According to the results, coughing was highly suggestive of a link to HIV in cross-sectional studies, although in cohort studies it was pregnancy-related deaths and ischemic heart disease that were highly suggestive of HIV infection. The 5 conditions that had suggestive evidence of association with HIV were breathlessness, elevated risk of chronic obstructive pulmonary disease (COPD), sepsis in pregnancy, higher risk of anemia, and fracture risk. These conditions exist in people with HIV even though antiretroviral therapy (ART) has been widely available for some time.

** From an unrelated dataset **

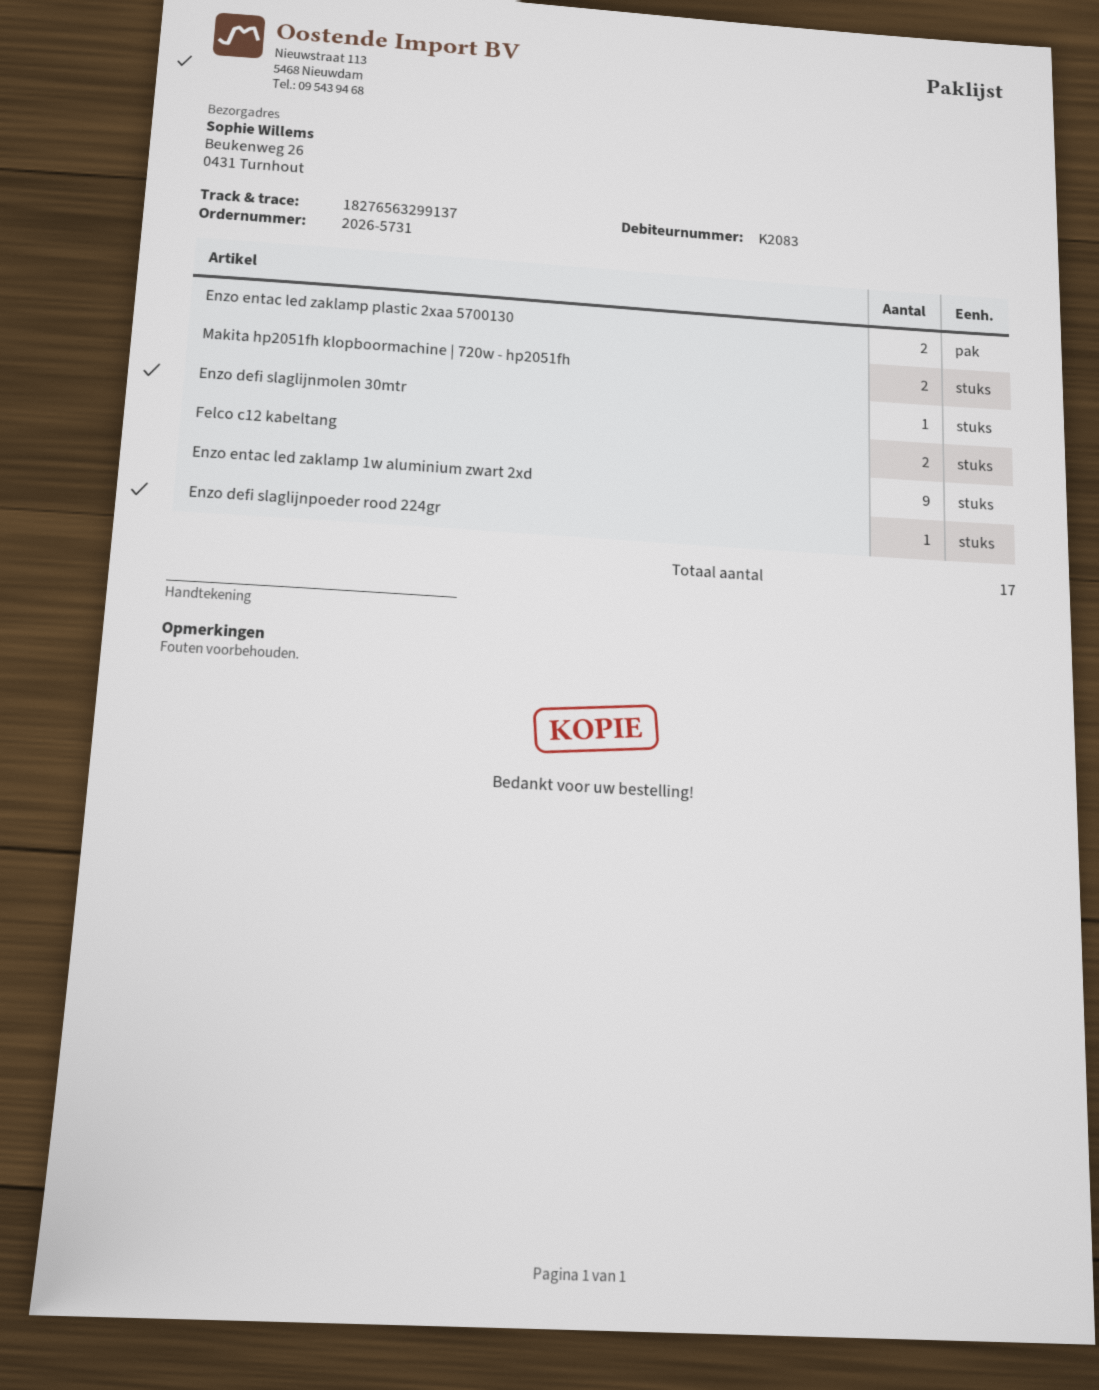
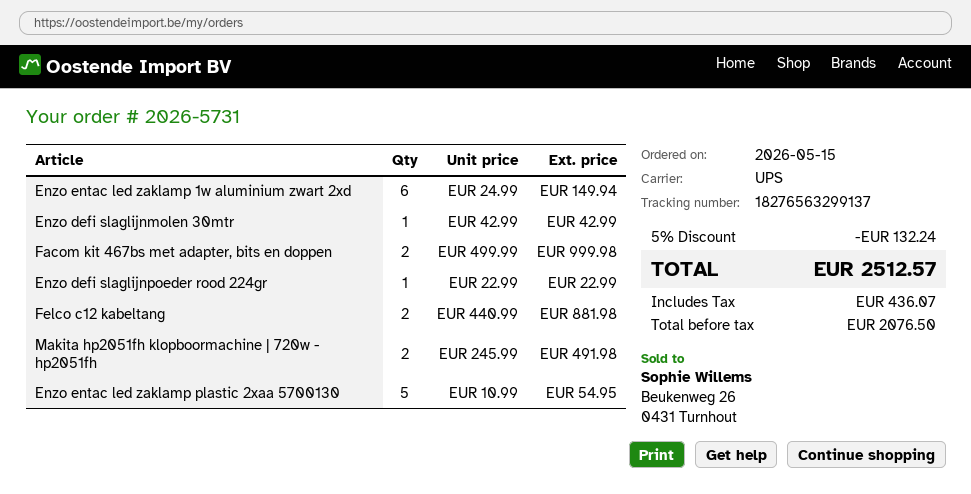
Enzo entac led zaklamp plastic 2xaa 5700130: 2 -> 5
Enzo entac led zaklamp 1w aluminium zwart 2xd: 9 -> 6
Facom kit 467bs met adapter, bits en doppen: none -> 2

The authors acknowledge that some of the health conditions linked to people with HIV may be due not to HIV itself but to lifestyle factors. For example, a higher prevalence of smoking among people with HIV in higher-income settings may result in more people who develop COPD or cardiovascular problems. Higher rates of drinking and drug use also contribute to concurrent illnesses. Some comorbidities may be due to the toxic side effects of previous HIV therapies such as renal failure, and some may be chalked up to the aging process. But the authors acknowledged that HIV’s inflammatory properties may play a part in the greater disease burden borne by those who live with it.

Lee Smith, BSc, MSc, PhD

“HIV is a systemic disease of the immune system, and the damage on it is greater the longer the disease is not readily diagnosed,” Lee Smith, BSc, MSc, PhD, reader in physical activity and public health and director of research and income generation, Cambridge Centre for Sport and Exercise Sciences at Anglia Ruskin University, and the lead author of the study, told Contagion®. Referring to a “persistent state of generalized inflammation” caused by HIV during chronic infection, he said, “this inflammatory state, which tends to persist even in the case of effective viral suppression, can alter the immune response and [cause] over time significant damage to the cardiovascular system, renal function, and the central nervous system.”

Smith’s message to clinicians who treat patients with HIV is to not view the patient through the narrow lens of the virus. “Today it is not uncommon to have HIV-positive patients in treatment who are 70 or 80 years [old]—unthinkable up to 10 years ago,” he said. “For this reason, the role of the doctor is also to...train patients on what are the comorbidities linked to [living with HIV for many] years, such as cardiovascular diseases, diabetes, [and the like].” Smith said he hopes for further research to shed light on the best ways to prevent and treat comorbid conditions in people living with HIV.